Here is the query plan:
Thu May 23 15:17:22 CDT 2013 Thread[DRDAConnThread_3,5,main] (XID = 80859),
(SESSIONID = 1), SELECT COUNT(*) FROM (SELECT * FROM
kb.mt_gaf_top_level_term_counts WHERE (term = 1407374883554049) OR (pred =
1407374883554049) OR (mt = 1407374883554049)) C2668 ******* Project-Restrict
ResultSet (4):
Number of opens = 1
Rows seen = 1
Rows filtered = 0
restriction = false
projection = true
constructor time (milliseconds) = 0
open time (milliseconds) = 0
next time (milliseconds) = 0
close time (milliseconds) = 0
restriction time (milliseconds) = 0
projection time (milliseconds) = 0
optimizer estimated row count: 1.00
optimizer estimated cost: 12365.71
Source result set:
Scalar Aggregate ResultSet:
Number of opens = 1
Rows input = 418
constructor time (milliseconds) = 0
open time (milliseconds) = 0
next time (milliseconds) = 0
close time (milliseconds) = 0
optimizer estimated row count: 14751.50
optimizer estimated cost: 12365.71
Index Key Optimization = false
Source result set:
Project-Restrict ResultSet (3):
Number of opens = 1
Rows seen = 418
Rows filtered = 0
restriction = false
projection = true
constructor time (milliseconds) = 0
open time (milliseconds) = 0
next time (milliseconds) = 0
close time (milliseconds) = 0
restriction time (milliseconds) = 0
projection time (milliseconds) = 0
optimizer estimated row count: 14751.50
optimizer estimated cost: 12365.71
Source result set:
Table Scan ResultSet for MT_GAF_TOP_LEVEL_TERM_COUNTS
at read committed isolation level using share row locking chosen by the
optimizer
Number of opens = 1
Rows seen = 418
Rows filtered = 0
Fetch Size = 1
constructor time (milliseconds) = 0
open time (milliseconds) = 0
next time (milliseconds) = 0
close time (milliseconds) = 0
next time in milliseconds/row = 0
scan information:
Bit set of columns fetched=All
Number of columns fetched=6
Number of pages visited=67
Number of rows qualified=418
Number of rows visited=29498
Scan type=heap
start position:
null
stop position:
null
qualifiers:
Column[1][0] Id: 3
Operator: =
Ordered nulls: false
Unknown return value: false
Negate comparison result: false
Column[1][1] Id: 2
Operator: =
Ordered nulls: false
Unknown return value: false
Negate comparison result: false
Column[1][2] Id: 1
Operator: =
Ordered nulls: false
Unknown return value: false
Negate comparison result: false
optimizer estimated row count: 14751.50
optimizer estimated cost: 12365.71
> in list multi-probe by primary key not chosen on tables with >256 rows
> ----------------------------------------------------------------------
>
> Key: DERBY-6045
> URL: https://issues.apache.org/jira/browse/DERBY-6045
> Project: Derby
> Issue Type: Bug
> Components: SQL
> Affects Versions: 10.9.1.0, 10.10.1.1
> Environment: Linux Debian 6.0.5
> Reporter: Tony Brusseau
> Assignee: Mamta A. Satoor
> Fix For: 10.8.3.1, 10.9.2.2, 10.10.1.2, 10.11.0.0
>
> Attachments: DERBY6045_patch1_diff.txt, DERBY6045_patch2_diff.txt,
> optimizerTraceOutputFor10_8.txt, optimizerTraceOutputForTrunk.txt,
> optimizerTraceOutputWithUpdateStatsFor10_8.txt,
> optimizerTraceOutputWithUpdateStatsForTrunk.txt, table.del
>
>
> I have a table with a long integer primary key field and 11 million rows.

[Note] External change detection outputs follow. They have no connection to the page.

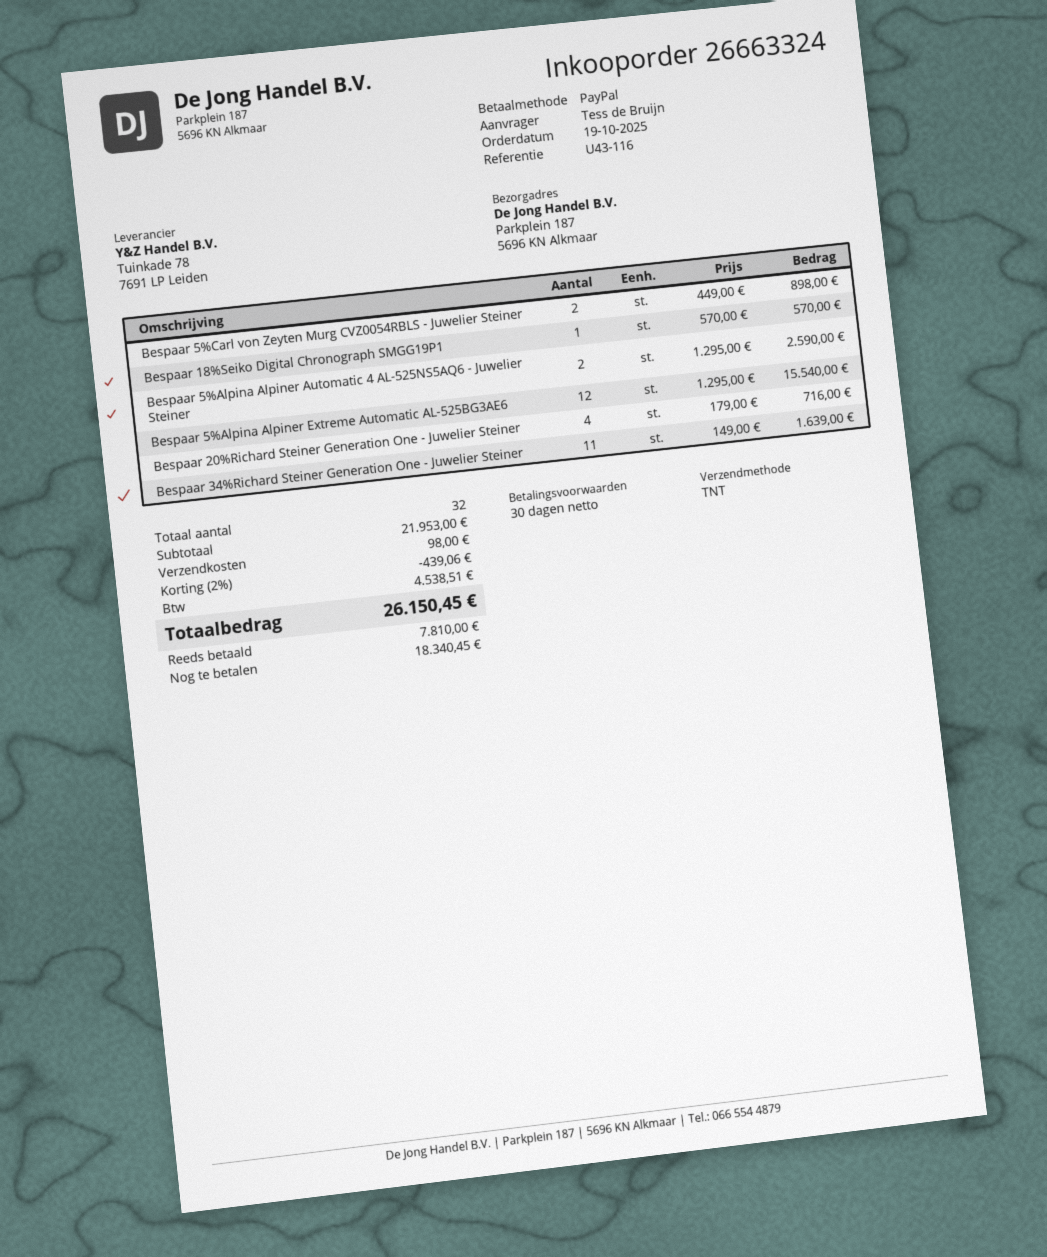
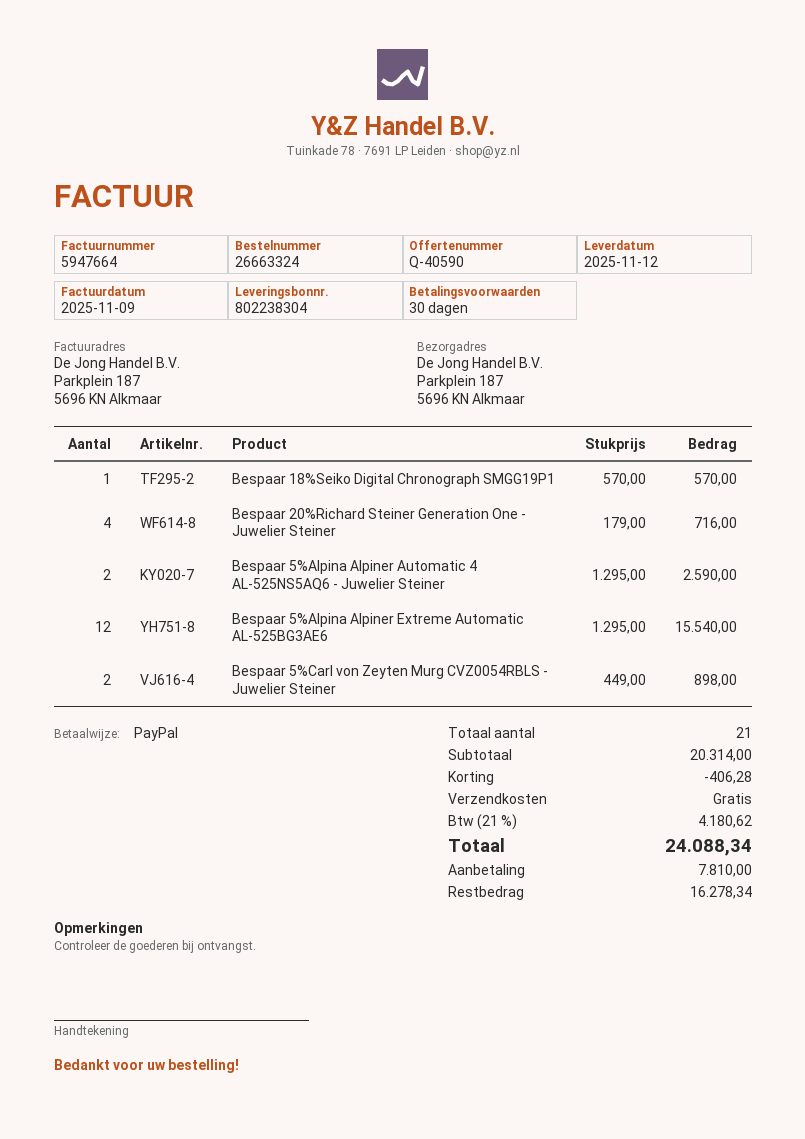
Bespaar 34%Richard Steiner Generation One - Juwelier Steiner: 11 x 149.00 = 1639.00 -> none
total quantity: 32 -> 21
subtotal: 21953.00 -> 20314.00
discount: 439.06 -> 406.28
shipping: 98.00 -> 0.00
tax: 4538.51 -> 4180.62
total: 26150.45 -> 24088.34
balance: 18340.45 -> 16278.34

I
> seem to be unable to load large chunks of rows via id in a reasonably
> efficient manner.
> 1. If I do individual lookups via the primary key, then a fast indexed
> lookup occurs. However, if I do large numbers of such queries, then the time
> is overwhelmed by round-trip overhead which makes everything incredibly slow.
> 2. If I use a single query with a disjunction of the primary keys of
> interest, then a table scan is performed (even if the clause only contains
> 1-3 items), which walks over 11 million rows...incredibly inefficient.
> 3. If I use an IN clause, then a table scan is performed (even if the
> clause only contains 1-3 items), which walks over 11 million
> rows...incredibly inefficient.
> I'm guessing that this might have something to do with the fact that I'm
> using large integers and really big numbers that don't start anywhere at or
> about 1 for my keys. Could this possibly be confusing the optimizer?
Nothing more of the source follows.